81 yıl önce ebediyete intikal eden Cumhuriyetimiz'in kurucu lideri Büyük Önder Mustafa Kemal Atatürk’ü bir kez daha büyük özlemle andığımız gün izledik Bursaspor maçını...
Atamız'ı anarken geçmişi hatırladığımızda gördük ki; tarihle sahada yaşananlar arasında benzerlikler vardı.
O benzerlik de yakın tarihte başlarına gelenleri o günkü koşullara göre değerlendirip ona göre en iyi ayarları yapanlara rağmen, bizim bugün tekrar yeni ayar yapma arayışlarımız...
Bir elimiz yağda bir elimiz balda ya; o günkü şartları bilmeden, hissetmeden eleştiriler yapmak çok kolay...
Futbolda da durum aynı...
Yeni ayarlara gerek yok.
Geçmişte yapıldığı gibi; kadroyla çok oynamazsın, ekonomi ve hedeflerine göre gerekli yerlere takviye yaparsın.
Alt yapıda yetenekli oyuncuların varsa, onları çıkartırsın.
Hocan yoksa; bir an önce belirleyip, tamamladığın kadroyu kampa çıkarırsın.
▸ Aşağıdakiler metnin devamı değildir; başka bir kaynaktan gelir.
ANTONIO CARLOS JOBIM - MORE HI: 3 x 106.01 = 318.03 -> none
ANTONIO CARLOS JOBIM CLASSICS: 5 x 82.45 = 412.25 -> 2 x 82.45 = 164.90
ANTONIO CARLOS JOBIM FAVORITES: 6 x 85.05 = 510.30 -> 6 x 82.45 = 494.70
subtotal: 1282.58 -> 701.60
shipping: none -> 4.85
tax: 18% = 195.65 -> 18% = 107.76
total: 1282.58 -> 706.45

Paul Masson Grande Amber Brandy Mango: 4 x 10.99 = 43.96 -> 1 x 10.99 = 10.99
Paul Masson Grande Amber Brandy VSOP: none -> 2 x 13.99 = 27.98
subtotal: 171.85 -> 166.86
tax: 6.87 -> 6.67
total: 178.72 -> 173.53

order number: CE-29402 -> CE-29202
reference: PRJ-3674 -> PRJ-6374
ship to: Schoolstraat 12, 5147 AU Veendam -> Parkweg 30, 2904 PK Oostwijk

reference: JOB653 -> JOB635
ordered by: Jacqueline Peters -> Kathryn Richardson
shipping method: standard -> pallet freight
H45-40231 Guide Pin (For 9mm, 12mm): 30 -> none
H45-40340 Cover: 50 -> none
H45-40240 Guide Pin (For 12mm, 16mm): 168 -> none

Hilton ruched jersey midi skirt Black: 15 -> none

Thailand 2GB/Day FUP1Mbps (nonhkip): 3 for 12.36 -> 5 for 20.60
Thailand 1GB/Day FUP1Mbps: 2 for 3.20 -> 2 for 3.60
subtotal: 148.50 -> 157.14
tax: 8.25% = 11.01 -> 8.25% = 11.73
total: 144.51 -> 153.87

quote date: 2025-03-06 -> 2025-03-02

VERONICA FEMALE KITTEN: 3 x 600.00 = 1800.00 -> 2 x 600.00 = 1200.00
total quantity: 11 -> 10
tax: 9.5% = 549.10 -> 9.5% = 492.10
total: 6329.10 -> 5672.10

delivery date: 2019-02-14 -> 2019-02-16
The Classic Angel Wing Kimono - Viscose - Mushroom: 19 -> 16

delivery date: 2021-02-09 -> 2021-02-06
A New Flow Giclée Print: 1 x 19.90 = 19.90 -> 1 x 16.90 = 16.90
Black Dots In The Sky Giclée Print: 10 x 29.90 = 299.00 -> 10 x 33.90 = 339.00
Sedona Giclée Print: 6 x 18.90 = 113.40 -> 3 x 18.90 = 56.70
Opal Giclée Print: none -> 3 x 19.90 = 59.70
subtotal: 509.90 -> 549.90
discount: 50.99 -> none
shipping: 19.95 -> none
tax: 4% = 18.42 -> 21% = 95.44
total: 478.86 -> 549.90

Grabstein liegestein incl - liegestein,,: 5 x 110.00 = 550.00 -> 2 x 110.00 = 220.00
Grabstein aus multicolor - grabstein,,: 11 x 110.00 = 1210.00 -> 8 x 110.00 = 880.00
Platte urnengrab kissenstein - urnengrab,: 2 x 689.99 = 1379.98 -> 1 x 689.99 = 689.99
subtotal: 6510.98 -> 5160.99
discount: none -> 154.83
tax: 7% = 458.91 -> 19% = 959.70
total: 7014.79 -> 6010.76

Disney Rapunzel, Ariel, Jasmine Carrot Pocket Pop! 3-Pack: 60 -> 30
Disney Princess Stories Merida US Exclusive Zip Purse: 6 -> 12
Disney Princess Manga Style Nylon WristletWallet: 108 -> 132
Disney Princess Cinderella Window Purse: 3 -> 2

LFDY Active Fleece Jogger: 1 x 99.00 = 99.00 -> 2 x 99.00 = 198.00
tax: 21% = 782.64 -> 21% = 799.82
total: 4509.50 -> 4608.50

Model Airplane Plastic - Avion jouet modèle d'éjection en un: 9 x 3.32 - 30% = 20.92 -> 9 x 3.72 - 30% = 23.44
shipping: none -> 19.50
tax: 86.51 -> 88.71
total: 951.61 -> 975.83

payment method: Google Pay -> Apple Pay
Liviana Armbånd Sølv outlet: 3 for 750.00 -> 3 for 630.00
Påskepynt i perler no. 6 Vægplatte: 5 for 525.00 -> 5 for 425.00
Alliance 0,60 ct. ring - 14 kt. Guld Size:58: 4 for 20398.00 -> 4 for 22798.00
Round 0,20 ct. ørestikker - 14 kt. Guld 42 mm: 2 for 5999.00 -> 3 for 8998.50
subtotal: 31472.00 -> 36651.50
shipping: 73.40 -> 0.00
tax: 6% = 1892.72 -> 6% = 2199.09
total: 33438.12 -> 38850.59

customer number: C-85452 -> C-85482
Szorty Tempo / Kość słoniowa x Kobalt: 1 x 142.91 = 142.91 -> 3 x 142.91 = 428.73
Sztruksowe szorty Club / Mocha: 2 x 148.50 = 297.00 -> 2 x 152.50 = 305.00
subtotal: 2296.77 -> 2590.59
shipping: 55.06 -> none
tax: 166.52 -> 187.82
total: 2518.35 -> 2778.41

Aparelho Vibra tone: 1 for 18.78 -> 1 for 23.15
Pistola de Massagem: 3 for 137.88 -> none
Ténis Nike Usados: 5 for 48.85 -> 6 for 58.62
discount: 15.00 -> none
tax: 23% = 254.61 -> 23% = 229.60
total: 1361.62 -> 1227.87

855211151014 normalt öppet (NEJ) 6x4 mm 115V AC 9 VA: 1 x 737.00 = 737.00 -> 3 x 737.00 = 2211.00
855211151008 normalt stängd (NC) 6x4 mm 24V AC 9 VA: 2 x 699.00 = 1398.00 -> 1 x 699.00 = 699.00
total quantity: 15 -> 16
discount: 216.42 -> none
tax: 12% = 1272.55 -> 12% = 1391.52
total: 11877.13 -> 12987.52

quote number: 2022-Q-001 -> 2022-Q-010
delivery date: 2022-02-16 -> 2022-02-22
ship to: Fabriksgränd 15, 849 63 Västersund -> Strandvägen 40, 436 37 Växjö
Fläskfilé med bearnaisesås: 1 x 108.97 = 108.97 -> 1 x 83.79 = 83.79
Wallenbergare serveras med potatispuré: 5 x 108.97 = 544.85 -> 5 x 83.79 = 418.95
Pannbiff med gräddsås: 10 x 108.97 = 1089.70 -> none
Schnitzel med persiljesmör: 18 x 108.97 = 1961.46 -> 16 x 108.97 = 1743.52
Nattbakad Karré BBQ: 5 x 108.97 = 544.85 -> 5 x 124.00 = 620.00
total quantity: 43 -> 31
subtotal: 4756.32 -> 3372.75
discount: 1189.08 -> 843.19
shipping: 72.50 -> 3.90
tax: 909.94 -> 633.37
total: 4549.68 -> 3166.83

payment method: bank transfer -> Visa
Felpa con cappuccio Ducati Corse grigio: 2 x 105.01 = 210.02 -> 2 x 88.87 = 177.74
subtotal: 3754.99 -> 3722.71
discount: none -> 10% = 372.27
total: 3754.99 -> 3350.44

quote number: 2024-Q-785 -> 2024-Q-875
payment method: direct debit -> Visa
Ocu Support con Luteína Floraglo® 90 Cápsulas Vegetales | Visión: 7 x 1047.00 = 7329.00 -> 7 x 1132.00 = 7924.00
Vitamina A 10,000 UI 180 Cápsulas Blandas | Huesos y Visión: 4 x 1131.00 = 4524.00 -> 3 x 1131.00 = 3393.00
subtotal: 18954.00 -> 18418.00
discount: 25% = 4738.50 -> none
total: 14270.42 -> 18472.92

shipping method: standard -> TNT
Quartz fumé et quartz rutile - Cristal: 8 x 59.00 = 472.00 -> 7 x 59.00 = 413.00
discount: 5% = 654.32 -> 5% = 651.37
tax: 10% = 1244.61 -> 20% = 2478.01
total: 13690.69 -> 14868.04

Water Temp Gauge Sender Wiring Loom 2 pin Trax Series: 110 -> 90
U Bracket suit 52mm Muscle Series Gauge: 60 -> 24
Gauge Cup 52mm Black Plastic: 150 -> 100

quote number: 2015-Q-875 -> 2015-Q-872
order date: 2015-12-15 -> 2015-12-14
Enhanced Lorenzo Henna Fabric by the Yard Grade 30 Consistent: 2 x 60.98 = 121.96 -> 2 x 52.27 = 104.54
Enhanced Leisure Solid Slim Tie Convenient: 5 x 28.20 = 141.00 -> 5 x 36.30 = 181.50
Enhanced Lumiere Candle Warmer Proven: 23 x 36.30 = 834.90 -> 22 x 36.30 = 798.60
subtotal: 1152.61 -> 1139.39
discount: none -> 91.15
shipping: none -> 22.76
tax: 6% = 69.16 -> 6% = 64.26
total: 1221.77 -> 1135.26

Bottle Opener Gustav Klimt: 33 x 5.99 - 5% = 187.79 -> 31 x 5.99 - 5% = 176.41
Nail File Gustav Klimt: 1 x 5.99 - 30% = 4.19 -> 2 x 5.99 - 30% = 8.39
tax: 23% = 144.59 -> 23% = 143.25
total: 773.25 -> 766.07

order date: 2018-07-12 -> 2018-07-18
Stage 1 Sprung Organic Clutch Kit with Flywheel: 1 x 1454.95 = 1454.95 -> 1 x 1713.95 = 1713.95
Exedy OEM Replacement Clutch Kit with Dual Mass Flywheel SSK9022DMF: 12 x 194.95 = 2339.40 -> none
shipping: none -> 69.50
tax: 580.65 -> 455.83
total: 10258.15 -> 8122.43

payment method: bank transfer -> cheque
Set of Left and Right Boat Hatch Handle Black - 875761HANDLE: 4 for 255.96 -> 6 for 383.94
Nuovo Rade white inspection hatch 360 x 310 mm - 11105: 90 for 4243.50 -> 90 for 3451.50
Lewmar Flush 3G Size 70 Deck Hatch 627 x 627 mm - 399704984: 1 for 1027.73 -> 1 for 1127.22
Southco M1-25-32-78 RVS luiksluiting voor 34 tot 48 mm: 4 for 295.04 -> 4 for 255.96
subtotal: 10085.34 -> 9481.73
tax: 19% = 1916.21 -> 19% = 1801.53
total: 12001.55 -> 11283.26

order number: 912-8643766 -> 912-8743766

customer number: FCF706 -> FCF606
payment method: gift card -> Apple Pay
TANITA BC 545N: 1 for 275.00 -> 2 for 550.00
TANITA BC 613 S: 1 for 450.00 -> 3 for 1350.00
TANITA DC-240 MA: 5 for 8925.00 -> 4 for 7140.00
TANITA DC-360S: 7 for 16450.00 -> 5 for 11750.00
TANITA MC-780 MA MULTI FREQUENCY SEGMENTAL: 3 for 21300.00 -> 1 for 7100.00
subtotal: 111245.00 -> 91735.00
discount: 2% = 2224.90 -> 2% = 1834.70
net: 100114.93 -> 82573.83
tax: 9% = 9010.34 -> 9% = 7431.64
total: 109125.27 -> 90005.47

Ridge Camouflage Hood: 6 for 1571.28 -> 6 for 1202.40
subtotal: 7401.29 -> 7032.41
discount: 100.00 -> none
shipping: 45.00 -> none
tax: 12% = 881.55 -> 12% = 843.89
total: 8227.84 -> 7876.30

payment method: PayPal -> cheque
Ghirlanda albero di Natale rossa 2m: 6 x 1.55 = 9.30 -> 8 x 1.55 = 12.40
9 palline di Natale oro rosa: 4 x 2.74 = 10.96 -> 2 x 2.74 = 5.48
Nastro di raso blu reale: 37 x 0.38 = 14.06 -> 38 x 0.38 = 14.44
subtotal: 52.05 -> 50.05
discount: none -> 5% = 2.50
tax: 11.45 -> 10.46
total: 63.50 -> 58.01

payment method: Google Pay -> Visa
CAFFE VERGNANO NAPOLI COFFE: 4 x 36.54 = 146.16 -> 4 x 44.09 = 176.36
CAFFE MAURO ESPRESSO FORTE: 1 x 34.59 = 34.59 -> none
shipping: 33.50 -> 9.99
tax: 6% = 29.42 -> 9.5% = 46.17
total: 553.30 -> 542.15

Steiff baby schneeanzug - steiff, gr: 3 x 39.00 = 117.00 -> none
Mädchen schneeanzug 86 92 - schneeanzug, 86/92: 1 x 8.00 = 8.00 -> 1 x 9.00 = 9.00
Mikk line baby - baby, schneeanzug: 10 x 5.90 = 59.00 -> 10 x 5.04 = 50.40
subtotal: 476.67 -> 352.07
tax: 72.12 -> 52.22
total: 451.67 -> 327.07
Biz bunları bugünkü şartlara göre tekrar yazıp, öyle yapmadık ya; işte ceremesini de çektik, çekiyoruz.
Her şeyde geç kalınmasının etkisiyle giden hoca ve gelen yenisi... Gelenin lig içinde neredeyse kamp yapıyormuşçasına almaya çalıştığı yol...
Daha ligde bulunulan kötü sıralamanın psikolojik etkisini saymıyorum bile...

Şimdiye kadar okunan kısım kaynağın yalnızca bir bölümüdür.